A black and white GIF of a nematode slithering from left to right
The millimeter-long body of C. elegans is transparent, with egg cells (oocytes) visible beside the intestine, on the lower edge of the crawling worm. McNally can anesthetize the worm, focus on a single egg oocyte under a microscope, and watch as the delicate process of meiosis unfolds – something that cannot normally be seen inside the body of a human, a mouse, or even a fruit fly. (Bob Goldstein via Wikimedia)
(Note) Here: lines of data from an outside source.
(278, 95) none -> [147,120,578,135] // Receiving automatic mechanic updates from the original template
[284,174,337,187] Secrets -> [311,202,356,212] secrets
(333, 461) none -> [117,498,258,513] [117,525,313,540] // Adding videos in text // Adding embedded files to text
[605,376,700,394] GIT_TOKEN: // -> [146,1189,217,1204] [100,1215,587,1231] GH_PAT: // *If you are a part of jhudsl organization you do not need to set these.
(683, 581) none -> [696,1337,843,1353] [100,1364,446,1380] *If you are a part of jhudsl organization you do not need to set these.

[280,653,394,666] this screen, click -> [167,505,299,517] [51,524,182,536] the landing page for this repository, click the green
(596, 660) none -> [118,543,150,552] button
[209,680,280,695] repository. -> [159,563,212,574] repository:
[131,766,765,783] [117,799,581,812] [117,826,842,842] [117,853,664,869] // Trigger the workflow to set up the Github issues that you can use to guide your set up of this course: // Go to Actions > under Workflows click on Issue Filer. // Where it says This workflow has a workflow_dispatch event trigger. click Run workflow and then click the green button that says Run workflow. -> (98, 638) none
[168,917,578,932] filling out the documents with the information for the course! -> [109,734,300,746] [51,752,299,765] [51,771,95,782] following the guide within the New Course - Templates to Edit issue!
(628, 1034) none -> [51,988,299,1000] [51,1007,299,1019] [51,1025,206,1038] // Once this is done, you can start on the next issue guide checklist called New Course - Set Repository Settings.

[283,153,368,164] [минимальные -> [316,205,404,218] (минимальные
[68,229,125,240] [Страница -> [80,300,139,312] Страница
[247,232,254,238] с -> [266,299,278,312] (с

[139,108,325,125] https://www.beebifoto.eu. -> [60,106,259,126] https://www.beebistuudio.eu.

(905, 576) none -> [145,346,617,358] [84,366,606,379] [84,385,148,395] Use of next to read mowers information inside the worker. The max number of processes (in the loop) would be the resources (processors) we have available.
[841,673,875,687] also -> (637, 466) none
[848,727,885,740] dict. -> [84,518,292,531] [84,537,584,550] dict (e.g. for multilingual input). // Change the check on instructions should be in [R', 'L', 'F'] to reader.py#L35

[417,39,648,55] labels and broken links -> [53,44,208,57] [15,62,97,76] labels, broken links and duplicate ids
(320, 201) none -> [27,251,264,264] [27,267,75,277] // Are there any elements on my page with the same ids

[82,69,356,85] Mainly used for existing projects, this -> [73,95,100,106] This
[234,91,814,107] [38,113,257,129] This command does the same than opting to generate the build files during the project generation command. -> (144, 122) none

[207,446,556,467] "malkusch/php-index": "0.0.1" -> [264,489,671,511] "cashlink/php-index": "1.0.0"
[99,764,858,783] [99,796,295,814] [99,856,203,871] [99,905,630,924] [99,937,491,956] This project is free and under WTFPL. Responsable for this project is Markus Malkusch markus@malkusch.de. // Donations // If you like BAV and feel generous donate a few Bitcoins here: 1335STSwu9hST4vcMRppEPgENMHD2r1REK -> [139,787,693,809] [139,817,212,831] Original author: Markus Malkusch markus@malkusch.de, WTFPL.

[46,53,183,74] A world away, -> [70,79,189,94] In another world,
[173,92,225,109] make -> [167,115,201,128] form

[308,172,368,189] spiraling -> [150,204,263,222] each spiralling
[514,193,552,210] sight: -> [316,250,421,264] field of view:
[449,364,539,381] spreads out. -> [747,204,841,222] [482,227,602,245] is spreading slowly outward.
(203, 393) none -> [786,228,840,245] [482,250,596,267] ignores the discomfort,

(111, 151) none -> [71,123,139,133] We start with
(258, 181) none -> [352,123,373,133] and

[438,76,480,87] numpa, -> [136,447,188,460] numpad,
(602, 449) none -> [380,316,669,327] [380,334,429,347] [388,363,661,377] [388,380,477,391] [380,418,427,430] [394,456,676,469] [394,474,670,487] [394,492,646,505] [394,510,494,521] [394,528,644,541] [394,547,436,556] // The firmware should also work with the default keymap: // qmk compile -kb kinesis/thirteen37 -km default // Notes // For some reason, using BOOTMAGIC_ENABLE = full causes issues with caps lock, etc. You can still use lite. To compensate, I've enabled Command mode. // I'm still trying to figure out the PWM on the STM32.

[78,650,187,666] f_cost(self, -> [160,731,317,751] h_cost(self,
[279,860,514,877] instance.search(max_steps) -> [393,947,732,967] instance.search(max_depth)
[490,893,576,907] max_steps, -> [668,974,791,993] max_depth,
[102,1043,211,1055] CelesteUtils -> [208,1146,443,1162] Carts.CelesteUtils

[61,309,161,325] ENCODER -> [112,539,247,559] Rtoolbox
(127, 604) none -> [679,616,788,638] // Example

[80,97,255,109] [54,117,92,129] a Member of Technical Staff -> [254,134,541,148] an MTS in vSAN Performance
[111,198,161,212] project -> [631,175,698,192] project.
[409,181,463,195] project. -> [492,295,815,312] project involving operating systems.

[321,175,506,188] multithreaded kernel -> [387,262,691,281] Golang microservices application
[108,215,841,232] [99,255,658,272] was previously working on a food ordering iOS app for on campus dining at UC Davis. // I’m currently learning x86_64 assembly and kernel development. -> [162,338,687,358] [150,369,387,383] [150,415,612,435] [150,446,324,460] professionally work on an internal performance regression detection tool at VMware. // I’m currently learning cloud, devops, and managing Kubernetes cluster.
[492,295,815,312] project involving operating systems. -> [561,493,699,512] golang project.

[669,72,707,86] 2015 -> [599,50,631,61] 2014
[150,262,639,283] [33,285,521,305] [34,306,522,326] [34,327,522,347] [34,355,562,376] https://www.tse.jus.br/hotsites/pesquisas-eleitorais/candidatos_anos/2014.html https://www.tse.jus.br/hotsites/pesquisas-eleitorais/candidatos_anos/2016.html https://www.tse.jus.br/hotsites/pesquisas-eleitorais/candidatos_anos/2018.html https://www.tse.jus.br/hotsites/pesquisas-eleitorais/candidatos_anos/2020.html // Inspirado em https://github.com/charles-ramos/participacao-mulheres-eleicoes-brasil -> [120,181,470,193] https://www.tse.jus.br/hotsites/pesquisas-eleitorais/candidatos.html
And in August, McNally reported another surprise finding, unrelated to katanin. People have speculated about what triggers the microtubule tentacles to assemble on cue. A number of proteins seem to play a role. But McNally found that microtubule growth is also driven by another, unseen force. 

Those protein segments assemble inside a small transparent sack, which crowds them together. That crowding actually triggers them to stick together and assemble on their own.

When McNally makes these discoveries in worms, it gives other researchers a chance to see if the same things are happening in mammals.

“We are looking for things that people are not studying in humans and mice,” he said.

Not every discovery will provide new insights into human fertility. But they all reveal the diversity of evolution for solving some of life’s hardest challenges.

“Some things that you find in worms will be exactly the same in humans, and some will be different,” said McNally. “Both are important and interesting.”